» Dataset excerpts:
* * * * *

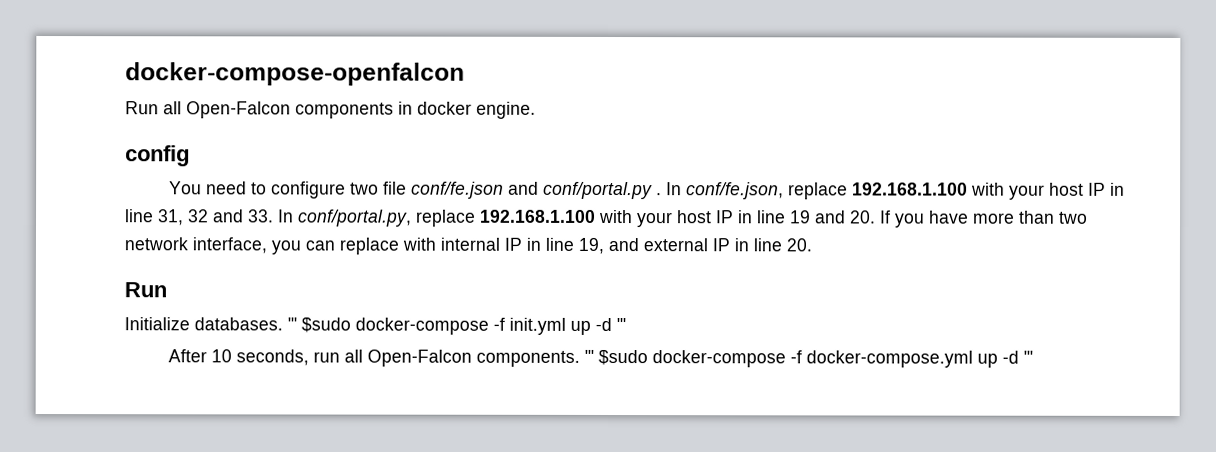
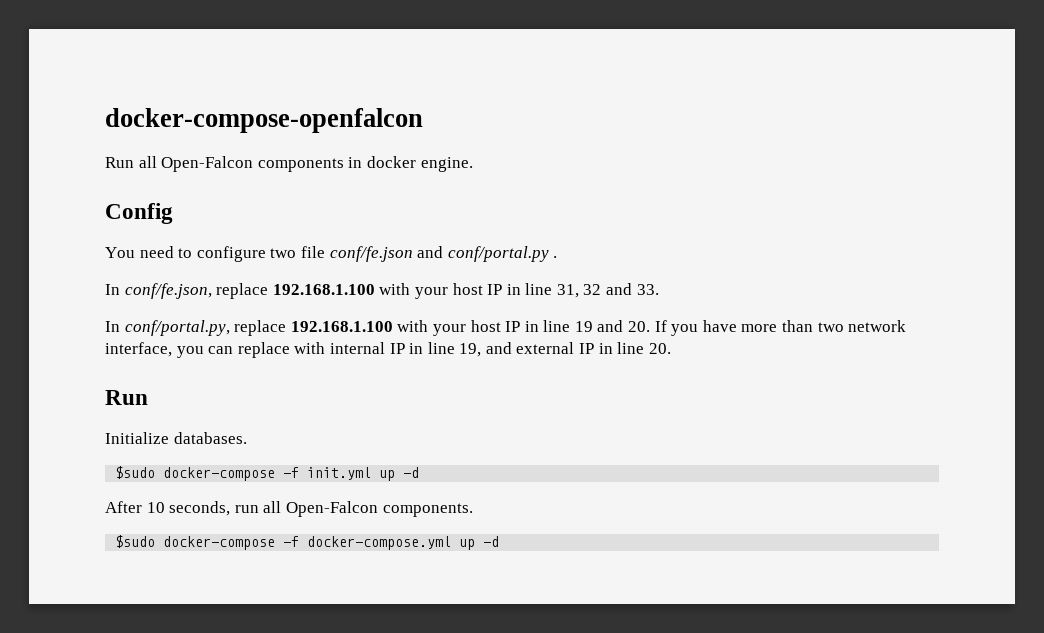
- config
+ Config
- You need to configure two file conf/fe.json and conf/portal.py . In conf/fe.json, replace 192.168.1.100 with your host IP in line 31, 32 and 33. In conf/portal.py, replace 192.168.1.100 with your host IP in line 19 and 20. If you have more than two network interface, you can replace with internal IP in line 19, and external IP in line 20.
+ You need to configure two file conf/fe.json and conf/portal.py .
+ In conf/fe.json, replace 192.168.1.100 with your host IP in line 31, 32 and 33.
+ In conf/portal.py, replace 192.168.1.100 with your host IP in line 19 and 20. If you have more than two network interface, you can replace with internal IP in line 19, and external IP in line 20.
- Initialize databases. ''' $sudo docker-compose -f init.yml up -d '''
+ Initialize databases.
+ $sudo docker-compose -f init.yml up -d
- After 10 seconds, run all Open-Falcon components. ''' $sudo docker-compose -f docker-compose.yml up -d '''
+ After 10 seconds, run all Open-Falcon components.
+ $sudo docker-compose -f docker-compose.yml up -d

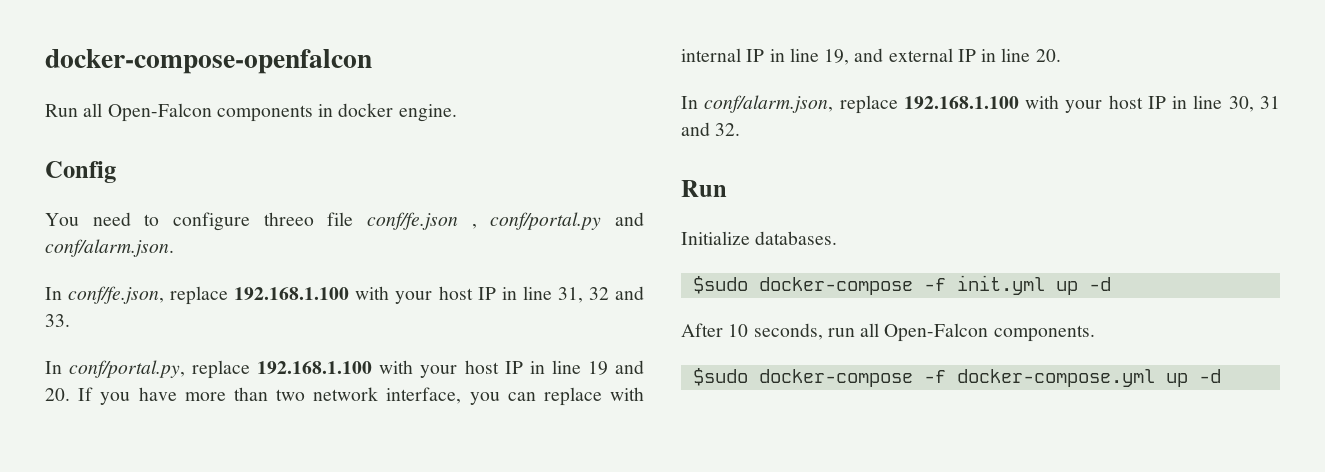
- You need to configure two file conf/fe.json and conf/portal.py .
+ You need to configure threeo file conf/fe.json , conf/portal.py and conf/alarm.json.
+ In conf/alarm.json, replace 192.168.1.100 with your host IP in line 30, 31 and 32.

* * * * *

» Task statement:
Every line above with the string "sudo" in it needs to be copied.

» Response to the exercise:
- Initialize databases. ''' $sudo docker-compose -f init.yml up -d '''
+ $sudo docker-compose -f init.yml up -d
- After 10 seconds, run all Open-Falcon components. ''' $sudo docker-compose -f docker-compose.yml up -d '''
+ $sudo docker-compose -f docker-compose.yml up -d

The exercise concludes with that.